Density-Based Clustering

Most of the traditional clustering techniques, such as k-means, hierarchical and fuzzy clustering, can be used to group data without supervision.

However, when applied to tasks with arbitrary shape clusters, or clusters within cluster, the traditional techniques might be unable to achieve good results. That is, elements in the same cluster might not share enough similarity or the performance may be poor. Additionally, Density-based Clustering locates regions of high density that are separated from one another by regions of low density. Density, in this context, is defined as the number of points within a specified radius.

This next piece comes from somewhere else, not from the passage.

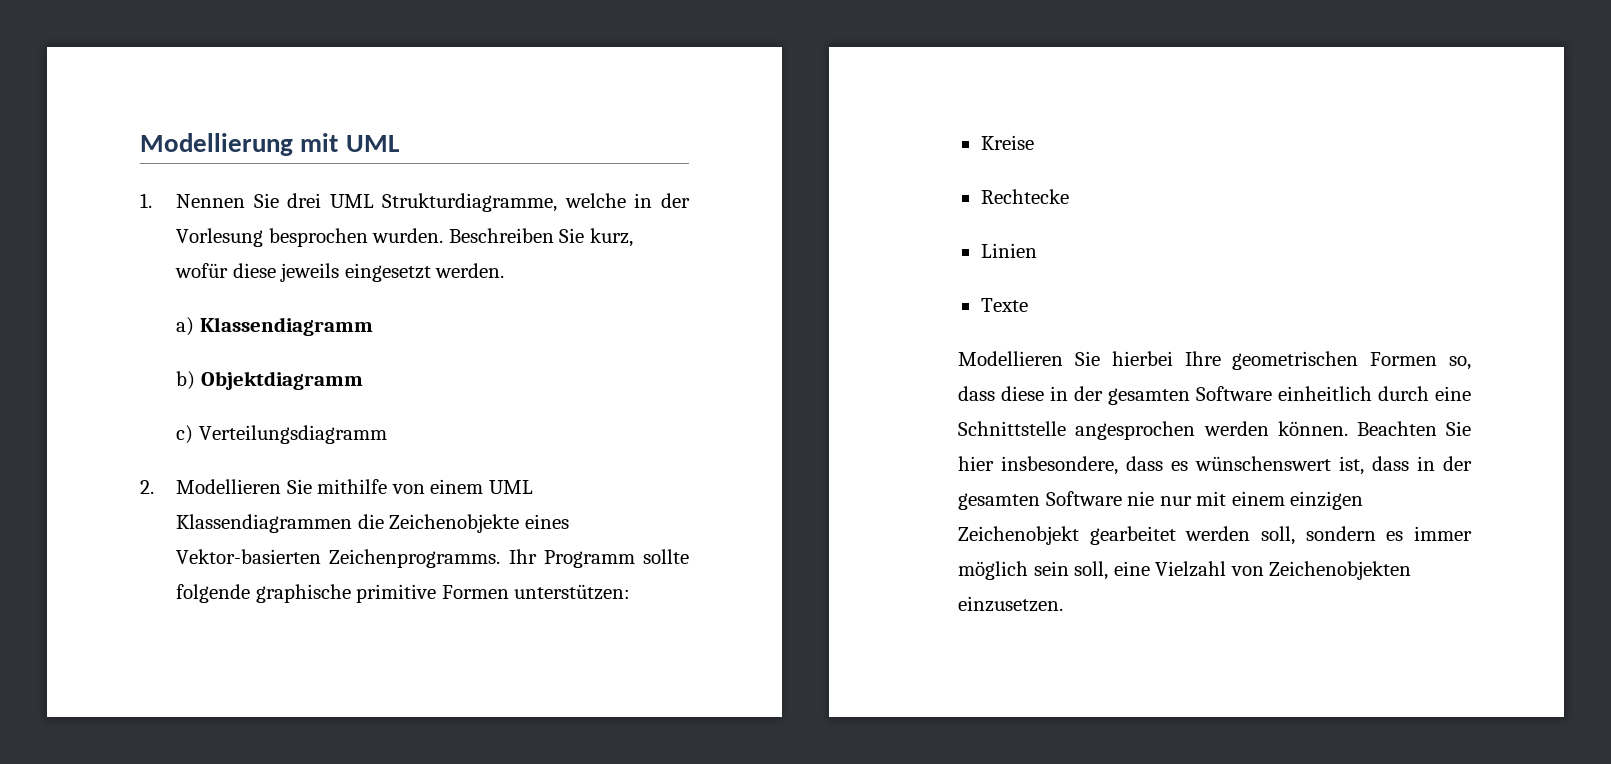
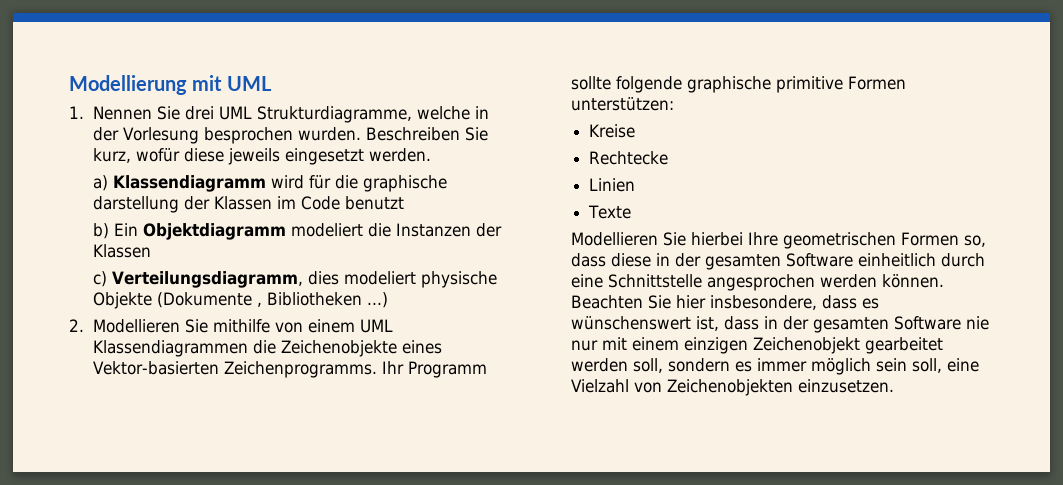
(373, 326) none -> [270,175,447,192] [92,196,404,213] wird für die graphische darstellung der Klassen im Code benutzt
(196, 380) none -> [113,223,138,236] Ein
[176,425,387,444] // c) Verteilungsdiagramm -> [290,223,502,237] [92,244,151,258] [92,271,497,288] [92,292,388,309] modeliert die Instanzen der Klassen // c) Verteilungsdiagramm, dies modeliert physische Objekte (Dokumente , Bibliotheken ...)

In this section, the main focus will be manipulating the data and properties of DBSCAN and observing the resulting clustering.

Import the following libraries:

  • numpy as np
  • DBSCAN from sklearn.cluster
  • make_blobs from sklearn.datasets.samples_generator
  • StandardScaler from sklearn.preprocessing
  • matplotlib.pyplot as plt

Remember %matplotlib inline to display plots

In [1]:
# Notice: For visualization of map, you need basemap package.
# if you dont have basemap install on your machine, you can use the following line to install it
# !conda install -c conda-forge  basemap==1.1.0  matplotlib==2.2.2  -y
# Notice: you maight have to refresh your page and re-run the notebook after installation
In [2]:
import numpy as np 
from sklearn.cluster import DBSCAN 
from sklearn.datasets.samples_generator import make_blobs 
from sklearn.preprocessing import StandardScaler 
import matplotlib.pyplot as plt 
%matplotlib inline

Data generation

The function below will generate the data points and requires these inputs:

  • centroidLocation: Coordinates of the centroids that will generate the random data.
    • Example: input: [[4,3], [2,-1], [-1,4]]
  • numSamples: The number of data points we want generated, split over the number of centroids (# of centroids defined in centroidLocation)
    • Example: 1500
  • clusterDeviation: The standard deviation between the clusters. The larger the number, the further the spacing.
    • Example: 0.5
In [3]:
def createDataPoints(centroidLocation, numSamples, clusterDeviation):
    # Create random data and store in feature matrix X and response vector y.
    X, y = make_blobs(n_samples=numSamples, centers=centroidLocation, 
                                cluster_std=clusterDeviation)
    
    # Standardize features by removing the mean and scaling to unit variance
    X = StandardScaler().fit_transform(X)
    return X, y

Use createDataPoints with the 3 inputs and store the output into variables X and y.

In [4]:
X, y = createDataPoints([[4,3], [2,-1], [-1,4]] , 1500, 0.5)

Modeling

DBSCAN stands for Density-Based Spatial Clustering of Applications with Noise. This technique is one of the most common clustering algorithms which works based on density of object. The whole idea is that if a particular point belongs to a cluster, it should be near to lots of other points in that cluster.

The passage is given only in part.